## What to work on
Every picture is to be removed, and all the data is to be copied exactly.

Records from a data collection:
※
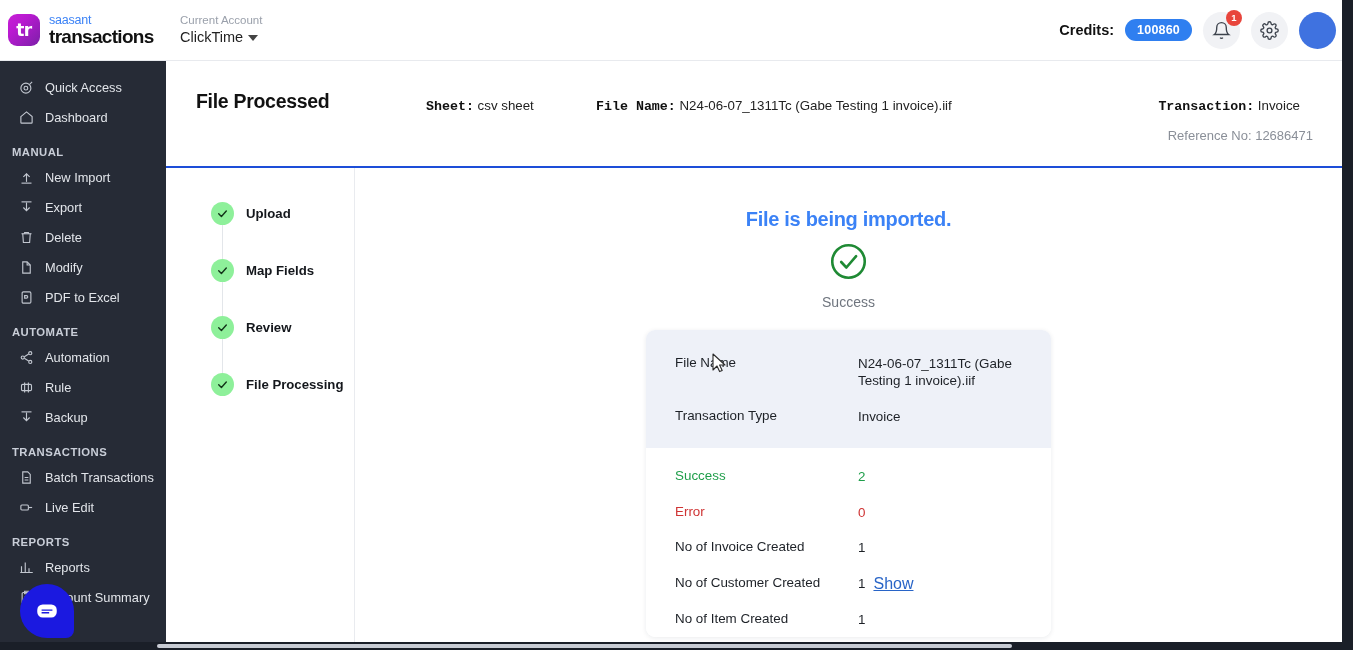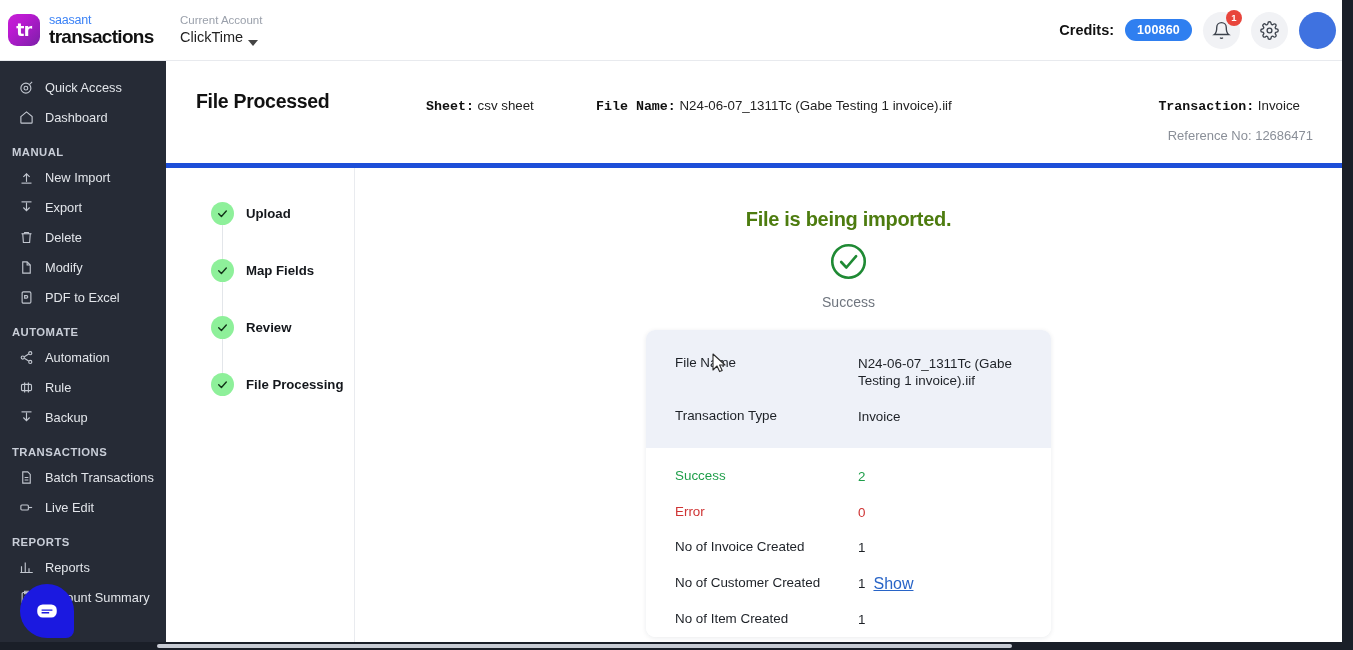--- a/index.html
+++ b/index.html
@@ -38,7 +38,7 @@
 
   .acct { margin-left: 14px; line-height: 1.15; }
   .acct .lbl { font-size: 11.5px; color: #9aa0ab; }
-  .acct .val-row { display: flex; align-items: flex-end; gap: 5px; margin-top: 2px; }
+  .acct .val-row { display: flex; align-items: center; gap: 5px; margin-top: 2px; }
   .acct .val { font-size: 14.5px; color: #222; }
   .caret { width: 0; height: 0; border-left: 5px solid transparent; border-right: 5px solid transparent; border-top: 6px solid #444; }
 

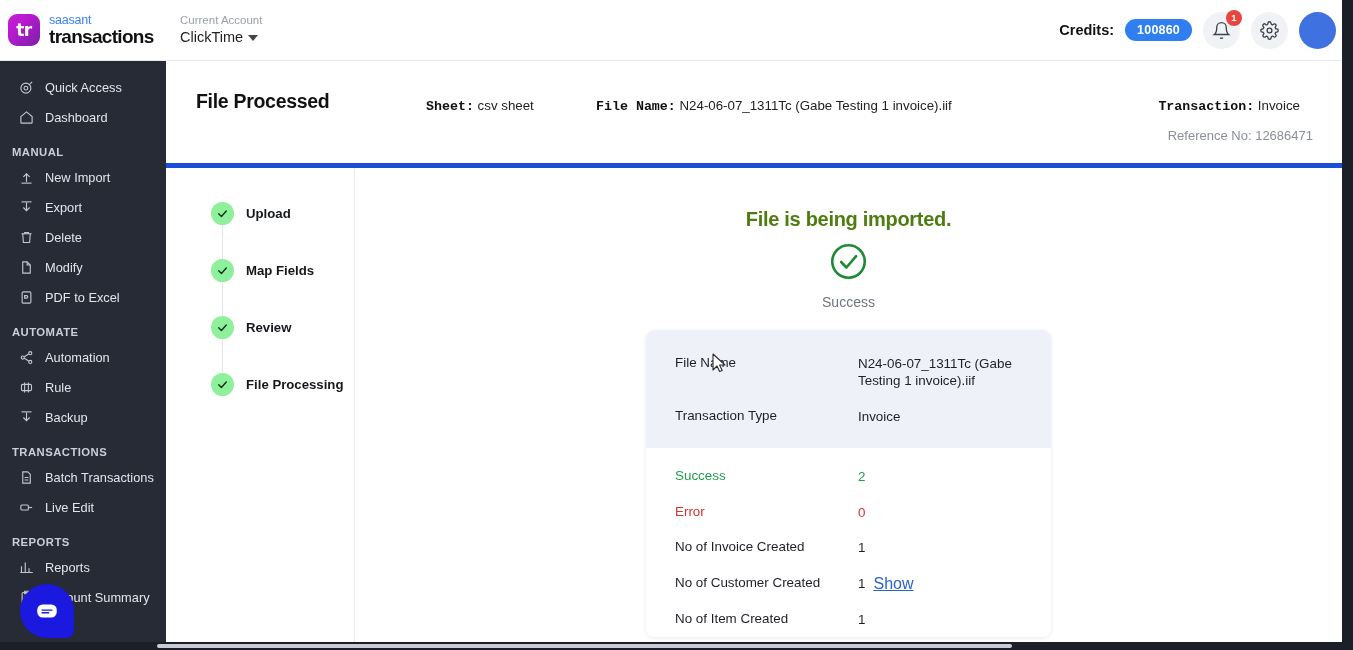--- a/index.html
+++ b/index.html
@@ -91,7 +91,7 @@
     width: 1176px; height: 589px; background: #fff;
   }
   .page-head {
-    position: relative; height: 107px; border-bottom: 5px solid #1d4ed8;
+    position: relative; height: 107px; border-bottom: 2px solid #1d4ed8;
   }
   .page-title {
     position: absolute; left: 30px; top: 29px;

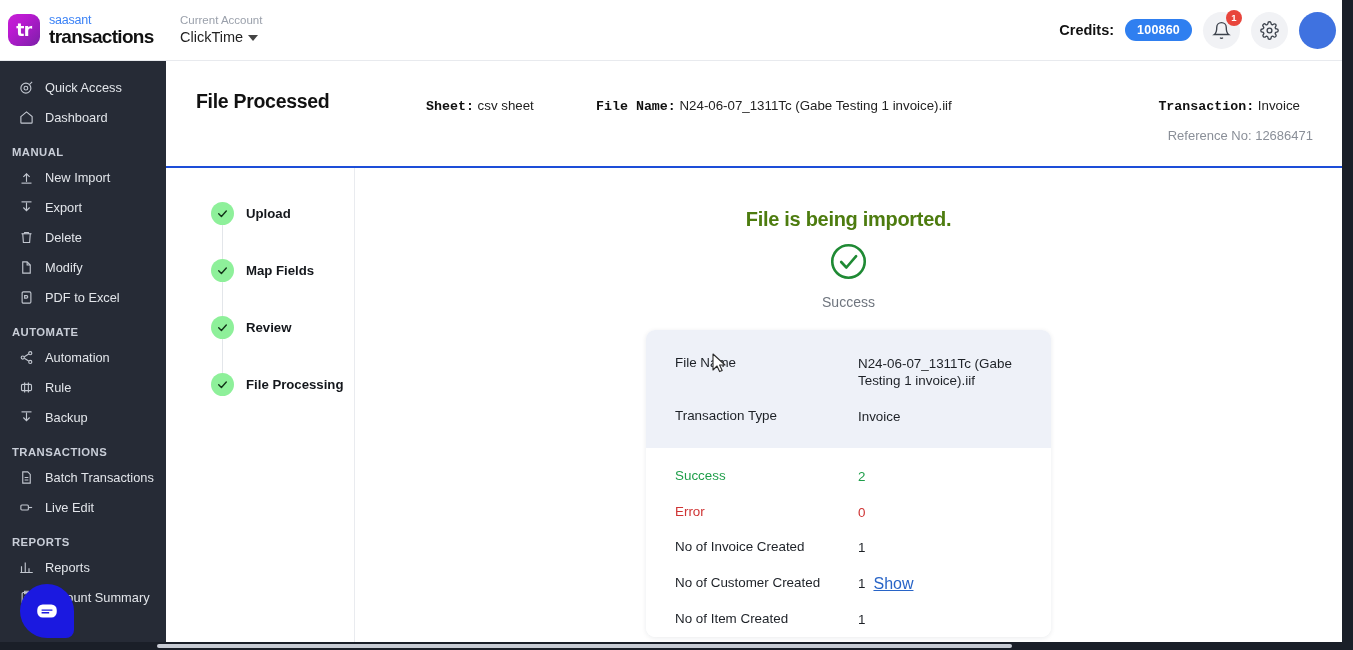--- a/index.html
+++ b/index.html
@@ -121,7 +121,7 @@
 
   .result-col { flex: 1; position: relative; }
   .result-title {
-    text-align: center; font-size: 20px; font-weight: 700; color: #4d7c0f;
+    text-align: center; font-size: 20px; font-weight: 700; color: #3b82f6;
     margin-top: 40px; letter-spacing: -.3px;
   }
   .status-circle { margin: 11px auto 0; width: 39px; height: 39px; }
※
## Reply
--- a/index.html
+++ b/index.html
@@ -38,7 +38,7 @@
 
   .acct { margin-left: 14px; line-height: 1.15; }
   .acct .lbl { font-size: 11.5px; color: #9aa0ab; }
-  .acct .val-row { display: flex; align-items: flex-end; gap: 5px; margin-top: 2px; }
+  .acct .val-row { display: flex; align-items: center; gap: 5px; margin-top: 2px; }
   .acct .val { font-size: 14.5px; color: #222; }
   .caret { width: 0; height: 0; border-left: 5px solid transparent; border-right: 5px solid transparent; border-top: 6px solid #444; }
 

--- a/index.html
+++ b/index.html
@@ -91,7 +91,7 @@
     width: 1176px; height: 589px; background: #fff;
   }
   .page-head {
-    position: relative; height: 107px; border-bottom: 5px solid #1d4ed8;
+    position: relative; height: 107px; border-bottom: 2px solid #1d4ed8;
   }
   .page-title {
     position: absolute; left: 30px; top: 29px;

--- a/index.html
+++ b/index.html
@@ -121,7 +121,7 @@
 
   .result-col { flex: 1; position: relative; }
   .result-title {
-    text-align: center; font-size: 20px; font-weight: 700; color: #4d7c0f;
+    text-align: center; font-size: 20px; font-weight: 700; color: #3b82f6;
     margin-top: 40px; letter-spacing: -.3px;
   }
   .status-circle { margin: 11px auto 0; width: 39px; height: 39px; }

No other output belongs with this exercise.